Optimizing Water Storage in Oilfield Water Treatment
The quality or quantity of oilfield water is often a problem: There may be inadequate quantities, excessive quantities, or it is not the right kind of water for its intended use. Using less water in oilfield operations is commendable and promotes conservation. Recovering spent fracturing water and formation water for reuse as fracturing makeup water is even better because the practice is sustainable and applaudable.
The volume of spent fracturing fluid returning as flowback varies from basin to basin, from less than 15% in the Eagle Ford Shale to up to 40% in the Permian Basin and Bakken Shale. While the percentage of recovered fracturing water may not change, the overall volume recovered is on the rise (Boschee 2014). Formation water recovered during production operations is highest in the liquids-play basins, and is expected to continue to rise as more wells are completed and produced. Given the large volumes of produced water available, and the large volume of water used in fracturing applications, the highest and best use of produced water is as fracturing makeup water. Unfortunately, the quality of produced water generally requires specialized treatment to make it suitable for use in fracturing fluid, and the volumes of water to be treated are out-of-sync with the quantities required for fracturing.
Metcalf & Eddy (2003) wrote that “determining wastewater flowrates and constituent mass loadings are a fundamental step in initiating the conceptual process design of wastewater treatment facilities.” The authors add, “… the product of constituent concentration and flowrate is necessary to determine the capacity and operational characteristics of the treatment facilities… to ensure the treatment objectives are met.” In summation, reliable flow rate and water quality data are necessary to ensure the delivery of requisite water quality.
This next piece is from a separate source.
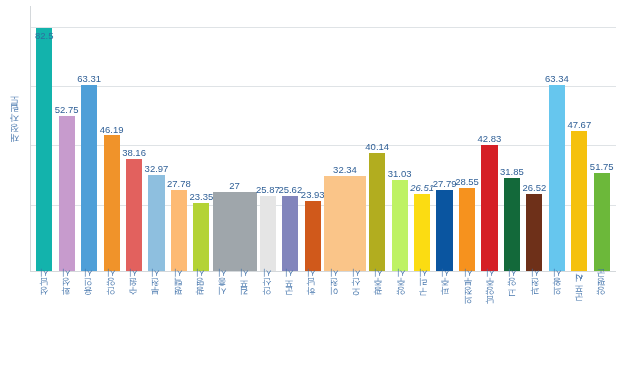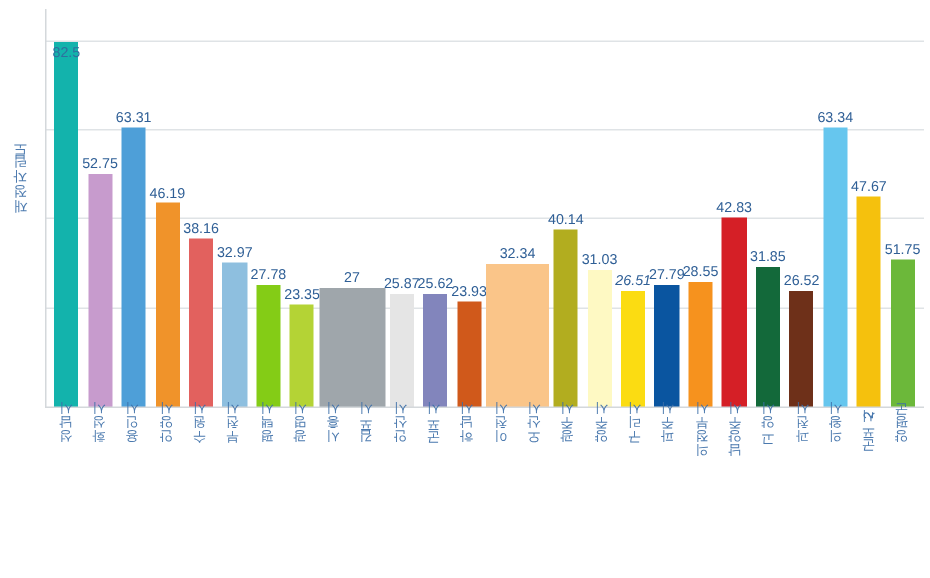"31.03" div.bar { background: #fef9c3 -> #bef264 }
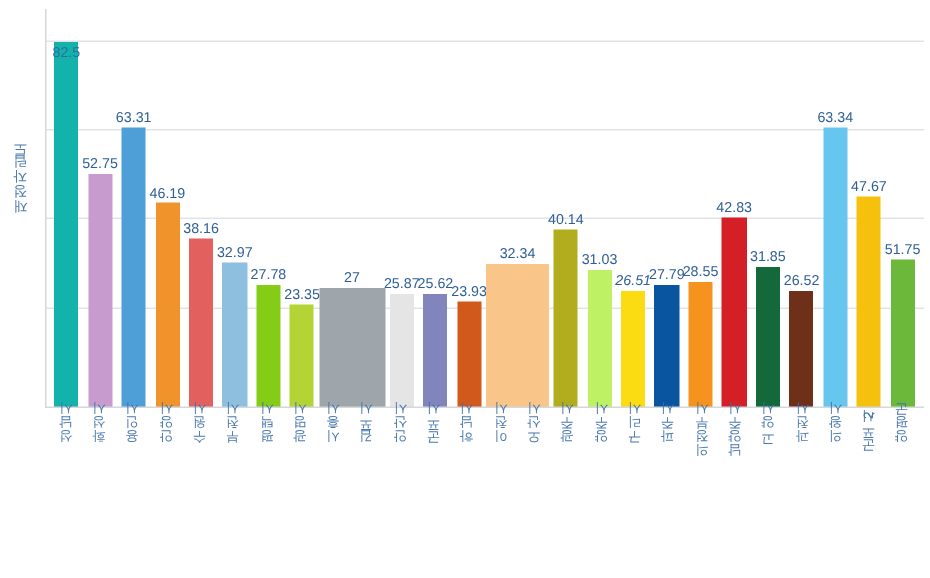"27.78" div.bar { background: #84cc16 -> #fdba74 }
Fresh water used as fracturing makeup water typically has total dissolved solids (TDS) ranging from as low as 500 mg/L to 30,000 mg/L. For comparison, a 2% potassium chloride solution = 20,000 mg/L, and seawater = 30,000 mg/L. As a result, flowback may not only have a TDS as low as the fracturing water itself, but may contain up to 300,000 mg/L+ TDS, as spent fracturing and formation water combine.
Monitoring of the daily variation in TDS becomes more complex when the TDS not only increases from day to day in the flowback water, but low-TDS spikes also occur in the flowback water that otherwise has an upward-trending TDS. Add to that the not-so-unusual situation when the water to be treated comes from multiple wells and is offloaded into 500-bbl fracturing tanks, such that no two tanks have the same water quality. Taking into account each of these variables, reliable water quality data for operational consideration appears elusive.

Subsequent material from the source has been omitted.